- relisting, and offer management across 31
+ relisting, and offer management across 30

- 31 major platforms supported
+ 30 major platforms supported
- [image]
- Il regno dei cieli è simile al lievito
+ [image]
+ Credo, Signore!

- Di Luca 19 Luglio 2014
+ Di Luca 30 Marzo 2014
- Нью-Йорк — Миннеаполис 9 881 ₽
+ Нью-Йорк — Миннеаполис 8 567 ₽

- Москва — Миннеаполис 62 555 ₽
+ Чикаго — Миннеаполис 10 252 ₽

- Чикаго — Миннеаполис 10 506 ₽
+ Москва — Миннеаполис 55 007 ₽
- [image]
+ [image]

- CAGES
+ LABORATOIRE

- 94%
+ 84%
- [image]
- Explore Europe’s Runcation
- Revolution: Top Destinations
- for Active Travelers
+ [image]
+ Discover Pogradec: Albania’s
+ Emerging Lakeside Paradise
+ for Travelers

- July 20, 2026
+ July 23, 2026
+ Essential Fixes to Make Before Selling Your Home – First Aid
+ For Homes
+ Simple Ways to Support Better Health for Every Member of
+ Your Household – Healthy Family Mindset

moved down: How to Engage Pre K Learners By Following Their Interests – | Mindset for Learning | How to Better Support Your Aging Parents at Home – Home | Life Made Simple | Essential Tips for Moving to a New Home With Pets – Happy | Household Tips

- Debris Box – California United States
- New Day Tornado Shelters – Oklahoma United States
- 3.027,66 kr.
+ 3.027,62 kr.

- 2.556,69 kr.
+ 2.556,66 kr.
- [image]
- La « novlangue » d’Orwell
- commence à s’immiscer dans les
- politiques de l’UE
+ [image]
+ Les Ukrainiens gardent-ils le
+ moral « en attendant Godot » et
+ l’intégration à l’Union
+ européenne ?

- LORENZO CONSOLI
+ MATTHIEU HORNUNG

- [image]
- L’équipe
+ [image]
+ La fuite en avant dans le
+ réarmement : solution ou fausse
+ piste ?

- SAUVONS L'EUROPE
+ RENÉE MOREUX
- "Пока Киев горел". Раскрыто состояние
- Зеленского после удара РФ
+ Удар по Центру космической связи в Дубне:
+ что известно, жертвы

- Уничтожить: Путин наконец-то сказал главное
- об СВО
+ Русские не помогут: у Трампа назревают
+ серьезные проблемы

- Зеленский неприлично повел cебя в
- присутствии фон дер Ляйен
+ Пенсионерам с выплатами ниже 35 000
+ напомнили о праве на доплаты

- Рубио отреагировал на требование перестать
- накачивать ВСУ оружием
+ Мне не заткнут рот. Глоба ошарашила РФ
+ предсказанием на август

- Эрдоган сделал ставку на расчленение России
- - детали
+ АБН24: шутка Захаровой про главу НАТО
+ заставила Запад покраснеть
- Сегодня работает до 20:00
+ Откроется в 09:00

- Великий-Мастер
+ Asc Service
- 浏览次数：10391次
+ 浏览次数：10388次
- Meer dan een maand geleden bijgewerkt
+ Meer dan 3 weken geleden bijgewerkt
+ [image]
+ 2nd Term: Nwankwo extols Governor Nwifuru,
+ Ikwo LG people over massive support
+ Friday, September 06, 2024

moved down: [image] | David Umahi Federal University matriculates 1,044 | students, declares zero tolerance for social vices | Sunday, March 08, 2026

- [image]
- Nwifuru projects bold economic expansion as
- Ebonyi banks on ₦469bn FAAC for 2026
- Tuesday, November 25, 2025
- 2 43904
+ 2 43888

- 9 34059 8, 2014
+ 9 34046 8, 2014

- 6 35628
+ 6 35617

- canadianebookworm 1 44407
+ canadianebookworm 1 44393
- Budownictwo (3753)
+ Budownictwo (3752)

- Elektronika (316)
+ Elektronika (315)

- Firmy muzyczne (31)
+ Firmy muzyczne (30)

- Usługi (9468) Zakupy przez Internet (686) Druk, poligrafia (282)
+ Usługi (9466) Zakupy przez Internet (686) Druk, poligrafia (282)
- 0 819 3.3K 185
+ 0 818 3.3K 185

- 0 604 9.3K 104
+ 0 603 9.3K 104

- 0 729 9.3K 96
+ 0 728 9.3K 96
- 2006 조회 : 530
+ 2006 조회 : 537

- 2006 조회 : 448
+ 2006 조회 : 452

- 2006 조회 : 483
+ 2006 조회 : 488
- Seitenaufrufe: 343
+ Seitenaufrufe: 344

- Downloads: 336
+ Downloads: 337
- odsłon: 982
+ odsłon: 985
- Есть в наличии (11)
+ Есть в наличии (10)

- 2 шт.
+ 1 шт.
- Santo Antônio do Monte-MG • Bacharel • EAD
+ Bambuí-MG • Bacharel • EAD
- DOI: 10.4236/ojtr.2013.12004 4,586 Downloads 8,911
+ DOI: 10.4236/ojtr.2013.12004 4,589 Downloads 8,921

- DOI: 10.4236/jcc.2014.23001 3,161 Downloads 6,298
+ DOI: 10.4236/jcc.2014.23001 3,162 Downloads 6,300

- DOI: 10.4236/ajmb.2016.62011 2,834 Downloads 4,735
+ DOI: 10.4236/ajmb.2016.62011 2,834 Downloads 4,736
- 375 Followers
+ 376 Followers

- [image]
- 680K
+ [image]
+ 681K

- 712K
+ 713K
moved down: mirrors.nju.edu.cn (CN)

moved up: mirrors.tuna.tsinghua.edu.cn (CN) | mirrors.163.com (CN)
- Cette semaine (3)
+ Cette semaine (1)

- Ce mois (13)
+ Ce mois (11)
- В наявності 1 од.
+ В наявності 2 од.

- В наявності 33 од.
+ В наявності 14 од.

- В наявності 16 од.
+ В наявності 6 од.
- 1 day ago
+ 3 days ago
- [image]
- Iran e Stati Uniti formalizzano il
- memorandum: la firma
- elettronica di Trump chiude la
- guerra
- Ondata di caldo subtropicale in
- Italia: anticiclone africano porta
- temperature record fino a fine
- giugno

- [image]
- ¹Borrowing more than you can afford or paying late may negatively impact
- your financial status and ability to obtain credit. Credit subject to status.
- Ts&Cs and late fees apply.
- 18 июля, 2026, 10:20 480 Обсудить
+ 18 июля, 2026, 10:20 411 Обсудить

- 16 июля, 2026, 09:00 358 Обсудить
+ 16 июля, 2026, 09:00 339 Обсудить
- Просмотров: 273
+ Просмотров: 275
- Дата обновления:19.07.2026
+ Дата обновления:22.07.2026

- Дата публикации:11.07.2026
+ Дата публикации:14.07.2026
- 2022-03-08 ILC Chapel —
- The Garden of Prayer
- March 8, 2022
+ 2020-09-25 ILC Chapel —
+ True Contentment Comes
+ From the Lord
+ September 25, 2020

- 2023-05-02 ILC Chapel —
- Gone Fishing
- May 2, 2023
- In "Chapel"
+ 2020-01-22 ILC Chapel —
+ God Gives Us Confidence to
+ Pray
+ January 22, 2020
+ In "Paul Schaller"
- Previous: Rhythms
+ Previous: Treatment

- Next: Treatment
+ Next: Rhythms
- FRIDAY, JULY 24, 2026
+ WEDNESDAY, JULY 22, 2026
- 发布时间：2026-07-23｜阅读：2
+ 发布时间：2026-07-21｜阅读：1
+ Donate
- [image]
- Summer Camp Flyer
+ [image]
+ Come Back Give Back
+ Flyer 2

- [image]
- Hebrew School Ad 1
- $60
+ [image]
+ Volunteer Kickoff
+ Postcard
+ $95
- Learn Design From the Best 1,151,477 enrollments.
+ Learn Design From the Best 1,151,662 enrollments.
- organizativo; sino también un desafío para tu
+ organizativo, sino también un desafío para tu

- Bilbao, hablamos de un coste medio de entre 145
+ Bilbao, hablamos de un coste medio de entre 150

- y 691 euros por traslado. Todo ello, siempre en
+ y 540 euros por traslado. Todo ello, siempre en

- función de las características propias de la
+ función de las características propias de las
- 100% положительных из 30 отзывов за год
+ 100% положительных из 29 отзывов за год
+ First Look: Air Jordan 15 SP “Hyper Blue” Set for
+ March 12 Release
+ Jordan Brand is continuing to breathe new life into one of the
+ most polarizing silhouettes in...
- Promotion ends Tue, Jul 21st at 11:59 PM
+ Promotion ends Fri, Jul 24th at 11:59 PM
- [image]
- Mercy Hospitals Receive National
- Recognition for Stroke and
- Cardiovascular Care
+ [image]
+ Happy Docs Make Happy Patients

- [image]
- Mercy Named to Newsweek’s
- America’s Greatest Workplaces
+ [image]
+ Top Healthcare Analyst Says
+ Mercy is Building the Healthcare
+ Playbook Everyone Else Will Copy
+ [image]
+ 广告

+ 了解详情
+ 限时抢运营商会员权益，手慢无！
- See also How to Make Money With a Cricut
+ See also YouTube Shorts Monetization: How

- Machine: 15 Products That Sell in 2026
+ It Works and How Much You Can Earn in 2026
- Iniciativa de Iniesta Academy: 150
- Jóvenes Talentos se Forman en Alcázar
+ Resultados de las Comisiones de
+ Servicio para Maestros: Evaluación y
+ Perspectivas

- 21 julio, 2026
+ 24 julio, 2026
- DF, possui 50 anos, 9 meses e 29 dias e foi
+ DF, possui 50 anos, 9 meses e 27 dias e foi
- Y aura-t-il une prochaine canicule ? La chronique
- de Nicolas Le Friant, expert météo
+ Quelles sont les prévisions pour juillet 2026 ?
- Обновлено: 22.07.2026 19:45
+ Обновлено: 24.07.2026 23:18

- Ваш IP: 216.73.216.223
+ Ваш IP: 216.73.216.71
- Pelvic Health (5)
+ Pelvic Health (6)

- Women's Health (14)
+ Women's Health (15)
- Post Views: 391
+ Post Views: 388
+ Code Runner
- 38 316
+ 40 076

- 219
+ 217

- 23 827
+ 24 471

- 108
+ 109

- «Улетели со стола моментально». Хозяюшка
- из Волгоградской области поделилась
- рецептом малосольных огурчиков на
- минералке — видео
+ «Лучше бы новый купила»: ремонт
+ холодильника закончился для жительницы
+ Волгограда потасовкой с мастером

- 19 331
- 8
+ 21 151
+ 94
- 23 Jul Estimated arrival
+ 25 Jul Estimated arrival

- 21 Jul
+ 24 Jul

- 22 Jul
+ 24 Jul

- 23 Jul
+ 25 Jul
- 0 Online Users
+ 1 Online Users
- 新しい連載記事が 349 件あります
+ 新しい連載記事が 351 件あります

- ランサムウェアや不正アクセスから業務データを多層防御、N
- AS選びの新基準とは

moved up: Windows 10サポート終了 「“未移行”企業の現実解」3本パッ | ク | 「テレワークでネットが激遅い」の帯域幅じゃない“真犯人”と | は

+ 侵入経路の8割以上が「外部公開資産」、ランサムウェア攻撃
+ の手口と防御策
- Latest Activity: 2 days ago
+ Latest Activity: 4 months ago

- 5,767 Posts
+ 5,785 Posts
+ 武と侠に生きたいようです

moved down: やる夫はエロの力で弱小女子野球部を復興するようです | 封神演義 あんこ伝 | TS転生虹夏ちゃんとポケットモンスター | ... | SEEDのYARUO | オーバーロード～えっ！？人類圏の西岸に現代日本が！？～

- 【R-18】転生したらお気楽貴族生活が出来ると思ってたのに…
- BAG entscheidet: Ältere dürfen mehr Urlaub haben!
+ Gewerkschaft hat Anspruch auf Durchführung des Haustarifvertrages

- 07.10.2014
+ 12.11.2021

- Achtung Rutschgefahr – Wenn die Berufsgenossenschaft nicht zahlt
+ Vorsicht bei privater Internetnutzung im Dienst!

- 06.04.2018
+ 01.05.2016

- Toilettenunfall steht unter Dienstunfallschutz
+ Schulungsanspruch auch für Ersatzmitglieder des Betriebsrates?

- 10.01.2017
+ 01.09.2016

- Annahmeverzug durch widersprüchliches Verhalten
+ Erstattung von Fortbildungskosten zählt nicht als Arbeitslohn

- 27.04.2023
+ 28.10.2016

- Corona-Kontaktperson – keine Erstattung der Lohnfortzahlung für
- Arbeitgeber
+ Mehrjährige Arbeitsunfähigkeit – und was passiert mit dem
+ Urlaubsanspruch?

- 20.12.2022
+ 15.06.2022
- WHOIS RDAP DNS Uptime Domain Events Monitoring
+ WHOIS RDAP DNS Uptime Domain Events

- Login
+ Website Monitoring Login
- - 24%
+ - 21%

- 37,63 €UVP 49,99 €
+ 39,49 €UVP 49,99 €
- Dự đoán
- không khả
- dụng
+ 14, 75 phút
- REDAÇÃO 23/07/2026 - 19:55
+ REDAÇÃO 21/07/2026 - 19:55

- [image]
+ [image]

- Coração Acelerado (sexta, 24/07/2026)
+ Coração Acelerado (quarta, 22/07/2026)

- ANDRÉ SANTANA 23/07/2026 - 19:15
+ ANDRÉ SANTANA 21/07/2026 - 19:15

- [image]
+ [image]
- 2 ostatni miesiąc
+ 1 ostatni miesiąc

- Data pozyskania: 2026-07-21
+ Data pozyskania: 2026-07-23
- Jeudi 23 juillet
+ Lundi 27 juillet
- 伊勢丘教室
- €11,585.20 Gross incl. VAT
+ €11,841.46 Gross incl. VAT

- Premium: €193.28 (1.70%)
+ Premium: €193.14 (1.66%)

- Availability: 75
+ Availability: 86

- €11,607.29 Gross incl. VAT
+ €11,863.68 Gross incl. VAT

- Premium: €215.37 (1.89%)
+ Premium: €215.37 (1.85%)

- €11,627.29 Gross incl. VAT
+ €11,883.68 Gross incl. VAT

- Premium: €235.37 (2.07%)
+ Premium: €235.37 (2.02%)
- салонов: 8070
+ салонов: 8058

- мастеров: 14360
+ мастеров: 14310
★ ★ ★
#### What the task requires:
Stop at the line containing "Ukrainiens gardent-ils le". Please print exactly every line before it from the start of the records, plus that line itself, and nothing else.

#### Exercise response:
- relisting, and offer management across 31
+ relisting, and offer management across 30

- 31 major platforms supported
+ 30 major platforms supported
- [image]
- Il regno dei cieli è simile al lievito
+ [image]
+ Credo, Signore!

- Di Luca 19 Luglio 2014
+ Di Luca 30 Marzo 2014
- Нью-Йорк — Миннеаполис 9 881 ₽
+ Нью-Йорк — Миннеаполис 8 567 ₽

- Москва — Миннеаполис 62 555 ₽
+ Чикаго — Миннеаполис 10 252 ₽

- Чикаго — Миннеаполис 10 506 ₽
+ Москва — Миннеаполис 55 007 ₽
- [image]
+ [image]

- CAGES
+ LABORATOIRE

- 94%
+ 84%
- [image]
- Explore Europe’s Runcation
- Revolution: Top Destinations
- for Active Travelers
+ [image]
+ Discover Pogradec: Albania’s
+ Emerging Lakeside Paradise
+ for Travelers

- July 20, 2026
+ July 23, 2026
+ Essential Fixes to Make Before Selling Your Home – First Aid
+ For Homes
+ Simple Ways to Support Better Health for Every Member of
+ Your Household – Healthy Family Mindset

moved down: How to Engage Pre K Learners By Following Their Interests – | Mindset for Learning | How to Better Support Your Aging Parents at Home – Home | Life Made Simple | Essential Tips for Moving to a New Home With Pets – Happy | Household Tips

- Debris Box – California United States
- New Day Tornado Shelters – Oklahoma United States
- 3.027,66 kr.
+ 3.027,62 kr.

- 2.556,69 kr.
+ 2.556,66 kr.
- [image]
- La « novlangue » d’Orwell
- commence à s’immiscer dans les
- politiques de l’UE
+ [image]
+ Les Ukrainiens gardent-ils le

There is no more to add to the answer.